Fifty years ago the idea of using an industrial temperature controlled water bath, usually built for use in laboratories, to slow-cook food was ludicrous. Now some of the most famous chefs in the world, including Paul Bocuse, Thomas Keller, Joel Robuchon and of course Blumenthal, swear by the technique, and are beginning to influence other chefs to progress the way they cook as well, a fact summed up nicely by Grant Achatz, chef/owner of Alinea in Chicago and incidentally co-inventor of the anti-griddle:

“A lot of what we do is a reinterpretation of known techniques and ideas. Technology allows us creativity and through it we try and make something great even better. And it lets us get to the essence of the food. If you do it right, it allows you to be truer with flavour. It’s like transitioning from cooking everything on a big open flame to a saute pan on a burner. If done properly the end result either way is a beautiful piece of meat. It’s just the way we get there is different.” Watch Achatz explain some of Alinea`s cooking techniques here.

Who`s doing what and how?

Joe Sharratt, head chef at Trinity, Clapham

Speciality dish: Pork belly with rosemary, garlic and thyme slow cooked in a water bath for 20 hours.

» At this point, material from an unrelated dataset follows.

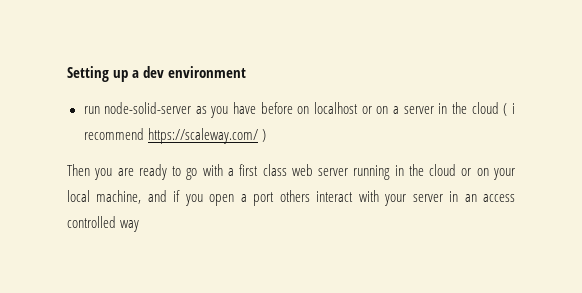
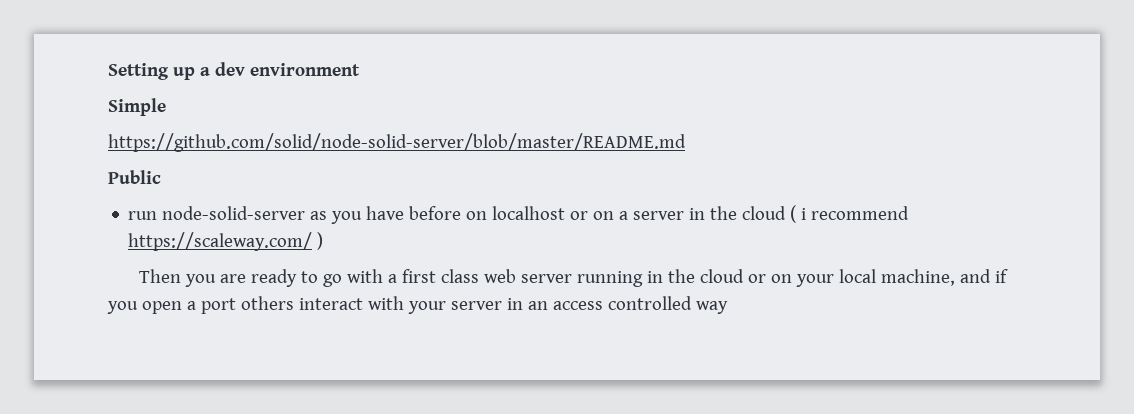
(247, 72) none -> [108,98,166,116] [108,133,686,152] [108,170,161,184] // Simple // https://github.com/solid/node-solid-server/blob/master/README.md // Public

Equipment of choice: Water bath & Vacuum packer

“Seal a pork belly with rosemary, garlic and thyme in a bag using a vacuum packing machine. Place the joint in a water bath at 68 degrees for 20 hours. Cooking a joint for that long in a controlled environment breaks down all the connective tissue into gelatine, so you get this amazingly moist succulent piece of meat - something that couldn’t happen in a normal oven because you can’t get the temperature that low and constant, it would over cook.”

Izu Ani, head chef at Vanilla, London

Speciality dish: Sticky Toffee Pudding

Equipment of choice: Dry ice, Anti-Griddle, smoking gun

“I call this a Sticky Toffee Pudding but in fact it’s a regular date cake made from flour, butter, eggs and date puree. It’s the combination of toffee sauce, pieces of honeycomb, salty coffee cookies, smoked chocolate powder, and chocolate sand made from white clay, that makes you think you’re eating Sticky Toffee Pudding. By pouring cinnamon and honey milk over some dry ice in a receptacle, the two elements’ reaction creates this extra fizz, the wow factor, which you can’t recreate at home.”

Marc Wilkinson, head chef at Fraiche, Oxton

Speciality dish: Fennel snow made using an anti-griddle and immersion blender

Equipment of choice: Anti-Griddle, plancha, claromax

“We make a fennel extract using a juicer, season it up and add a bit of acidity to it. We then set the juice on the Anti-Griddle to freeze, before powdering it in an immersion blender. The end result is this really light and fresh fennel snow, and because it freezes so quickly it doesn’t crystallize as much, so it still tastes fresh.”